Task item: From the first line to the last, give the records again exactly and skip the pictures.

........

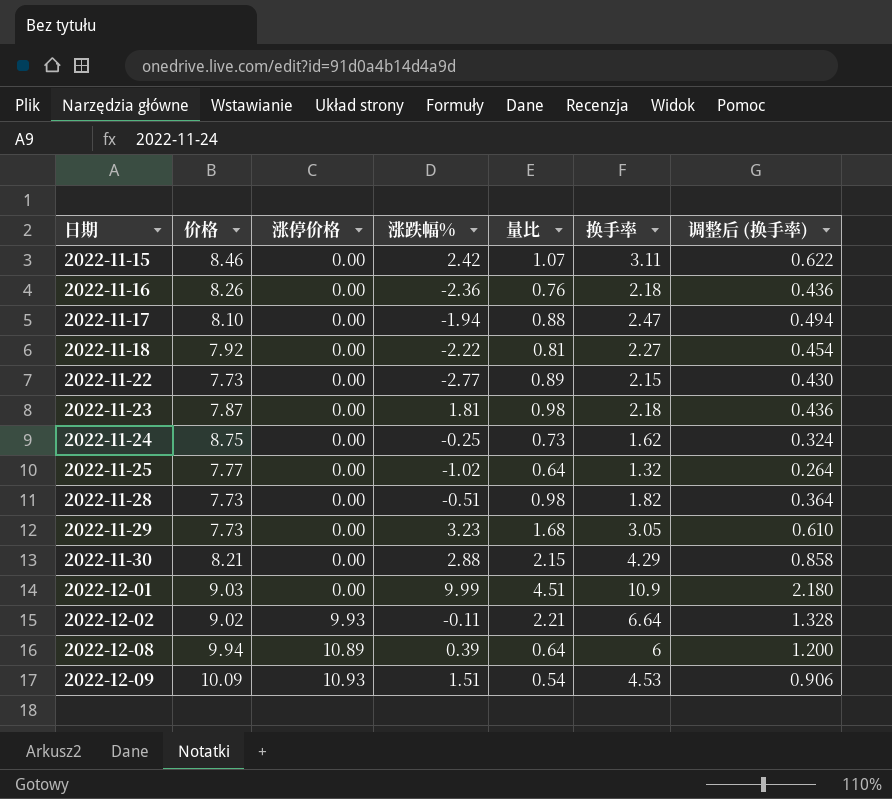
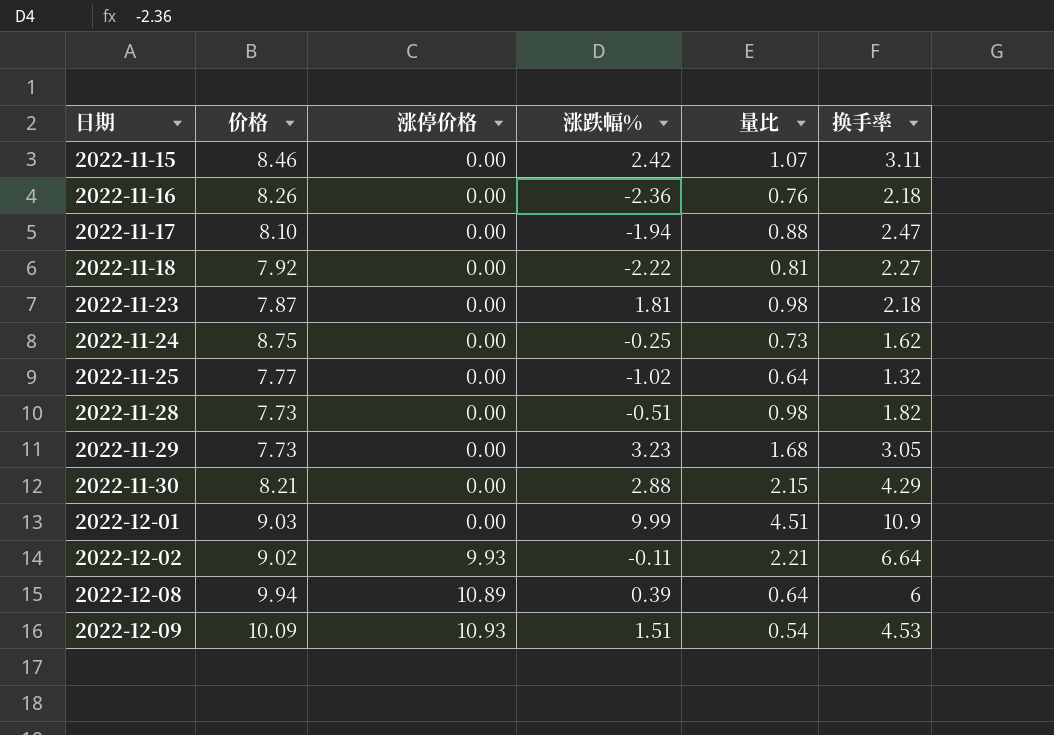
column 调整后 (换手率) | formula: [换手率] * 0.2 -> none
row 2022-11-22: 7.73 | 0.00 | -2.77 | 0.89 | 2.15 | 0.430 -> none

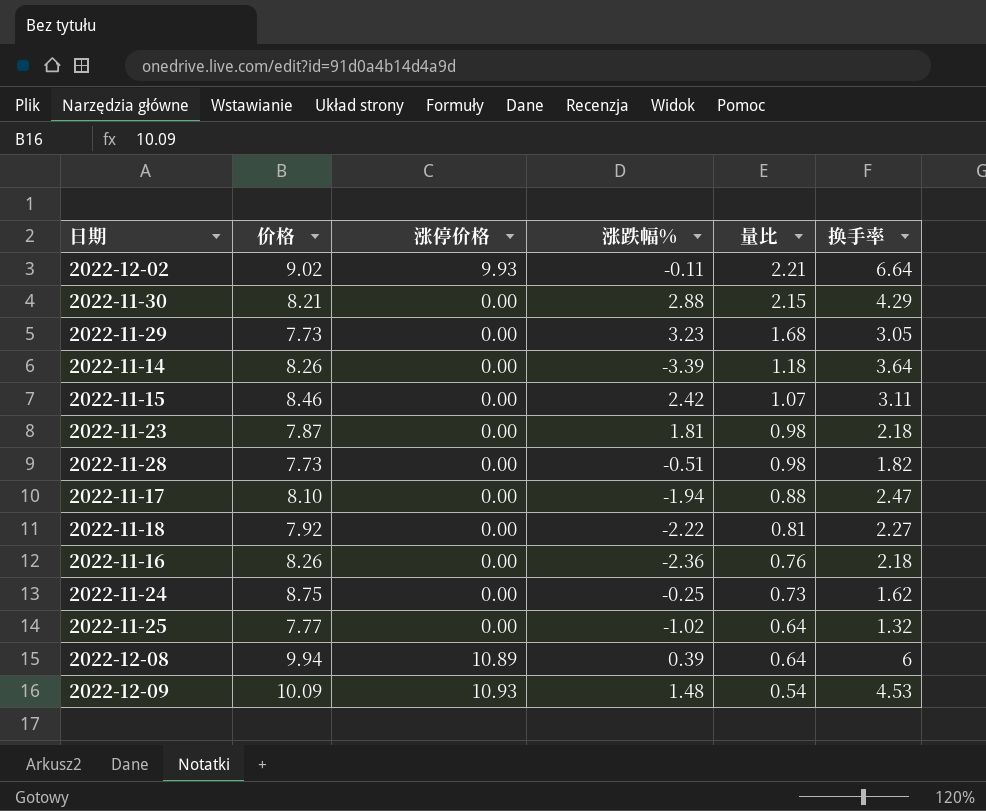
row order: 日期 ascending -> 量比 descending
row 2022-12-01: 9.03 | 0.00 | 9.99 | 4.51 | 10.9 -> none
row 2022-11-14: none -> 8.26 | 0.00 | -3.39 | 1.18 | 3.64
2022-12-09 | 涨跌幅%: 1.51 -> 1.48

........

Written reply:
column 调整后 (换手率) | formula: [换手率] * 0.2 -> none
row 2022-11-22: 7.73 | 0.00 | -2.77 | 0.89 | 2.15 | 0.430 -> none

row order: 日期 ascending -> 量比 descending
row 2022-12-01: 9.03 | 0.00 | 9.99 | 4.51 | 10.9 -> none
row 2022-11-14: none -> 8.26 | 0.00 | -3.39 | 1.18 | 3.64
2022-12-09 | 涨跌幅%: 1.51 -> 1.48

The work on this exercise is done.